Looking at the integral \[\int {\ln 4xdx} \]
Using the ILATE sequence we can tell that the term comes first in the sequence is\[u\]and which comes later is \[v\] i.e. in this case we have the terms exponential and algebraic , first comes the logarithm term then comes the algebraic term so \[u\] is \[\ln 4\] and \[v\] is \[x\]
\[u = \ln 4,v = x\]
Now we calculate the differentiation of the term \[u\]
\[u' = \dfrac{{du}}{{dx}}\]
Substitute the value of u:
\[u' = \dfrac{{d(\ln 4)}}{{dx}}\]
\[u' = \dfrac{1}{x}\]
Now substitute the values in equation \[\int {uvdx = u\int {vdx - \int {u'\left( {\int {vdx} } \right)dx} } } \]
\[ \Rightarrow \int {\ln 4xdx} = \ln 4\int {xdx} - \int {\dfrac{1}{x}\left( {\int x dx} \right)dx} \] … (1)
Now we know \[\int {{x^n}dx = \dfrac{{{x^{n + 1}}}}{{n + 1}}} + C\]
\[ \Rightarrow \int {\ln 4xdx} = \ln 4\left( {\dfrac{{{x^2}}}{2}} \right) - \int {\dfrac{1}{x}\left( {\dfrac{{{x^2}}}{2}} \right)dx} \]
Now we can solve and bring out constant terms from the integral sign.
\[ \Rightarrow \int {\ln 4xdx} = \ln 4\left( {\dfrac{{{x^2}}}{2}} \right) - \dfrac{1}{2}\int {\dfrac{{{x^2}}}{x}dx} \]
Cancel same terms from numerator and denominator wherever possible
\[ \Rightarrow \int {\ln 4xdx} = \ln 4\left( {\dfrac{{{x^2}}}{2}} \right) - \dfrac{1}{2}\int {xdx} \]
Again use the formula \[\int {{x^n}dx = \dfrac{{{x^{n + 1}}}}{{n + 1}}} + C\]
\[ \Rightarrow \int {\ln 4xdx} = \ln 4\left( {\dfrac{{{x^2}}}{2}} \right) - \dfrac{1}{2}\left( {\dfrac{{{x^2}}}{2}} \right) + C\]
Open brackets and multiply the terms
\[ \Rightarrow \int {\ln 4xdx} = \left( {\dfrac{{{x^2}}}{2}} \right)\ln 4 - \left( {\dfrac{{{x^2}}}{4}} \right) + C\]
Take common the value \[\left( {\dfrac{{{x^2}}}{2}} \right)\]
\[ \Rightarrow \int {\ln 4xdx} = \left( {\dfrac{{{x^2}}}{2}} \right)\left[ {\ln 4 - \dfrac{1}{2}} \right] + C\]

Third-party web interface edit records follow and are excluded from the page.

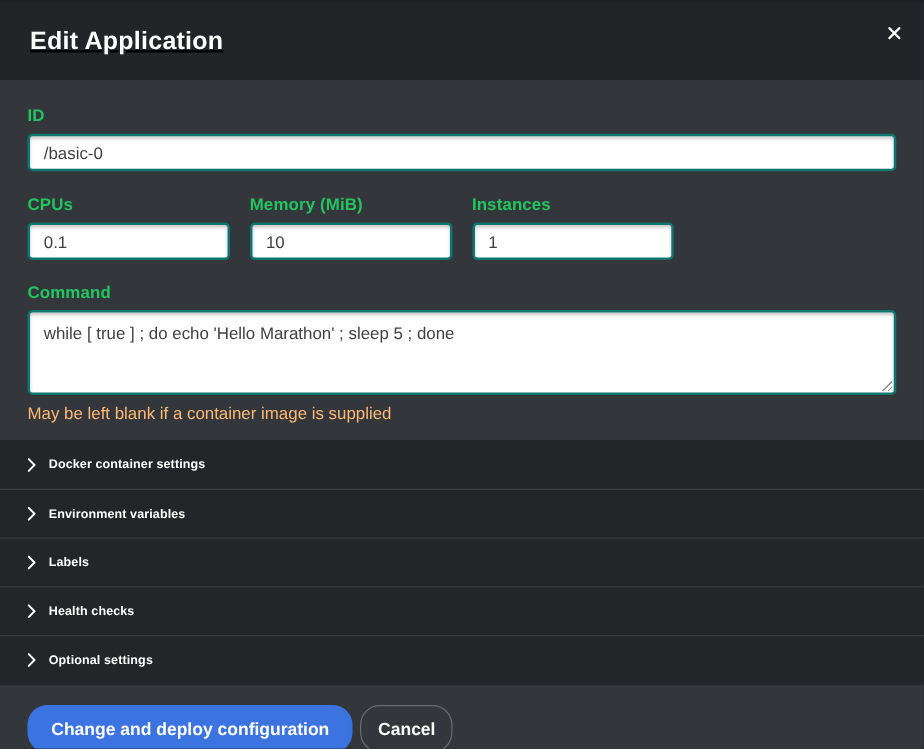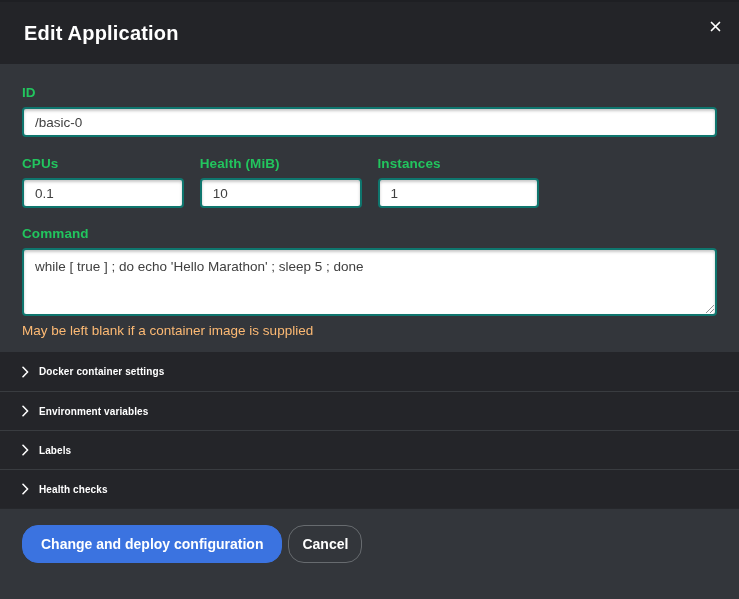"Edit Application" .modal-header { text-decoration: none -> underline }
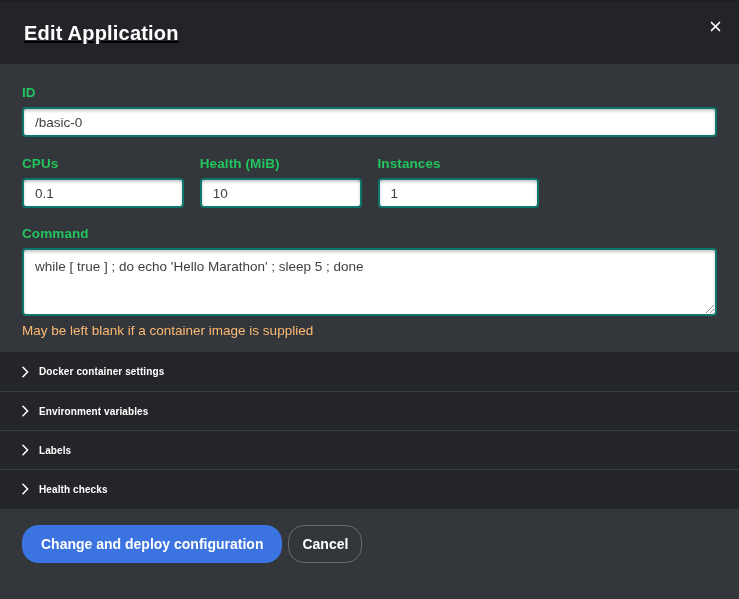"Health (MiB)" label.form-label { text: Health -> Memory }
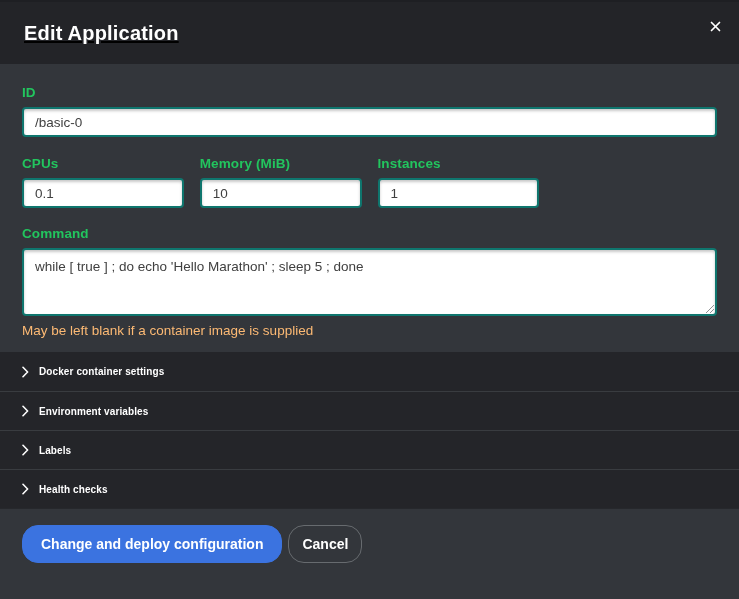"Optional settings" div.section-row { html: none -> <div> <span> <svg> <polyline></polyline> </svg> </span> <span>Optional settings</span> </div> }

\[\therefore \]The integration of \[\int {\ln 4xdx} \] using integration by parts is \[\left( {\dfrac{{{x^2}}}{2}} \right)\left[ {\ln 4 - \dfrac{1}{2}} \right] + C\]

Note:
Students are likely to make the mistake of assuming the ‘I’ in ILATE as integer and then must write x as the first part in the integration by parts which is wrong. Keep in mind that ‘x’ is an algebraic term and I denote inverse function. Also, use integration of log directly in the solution.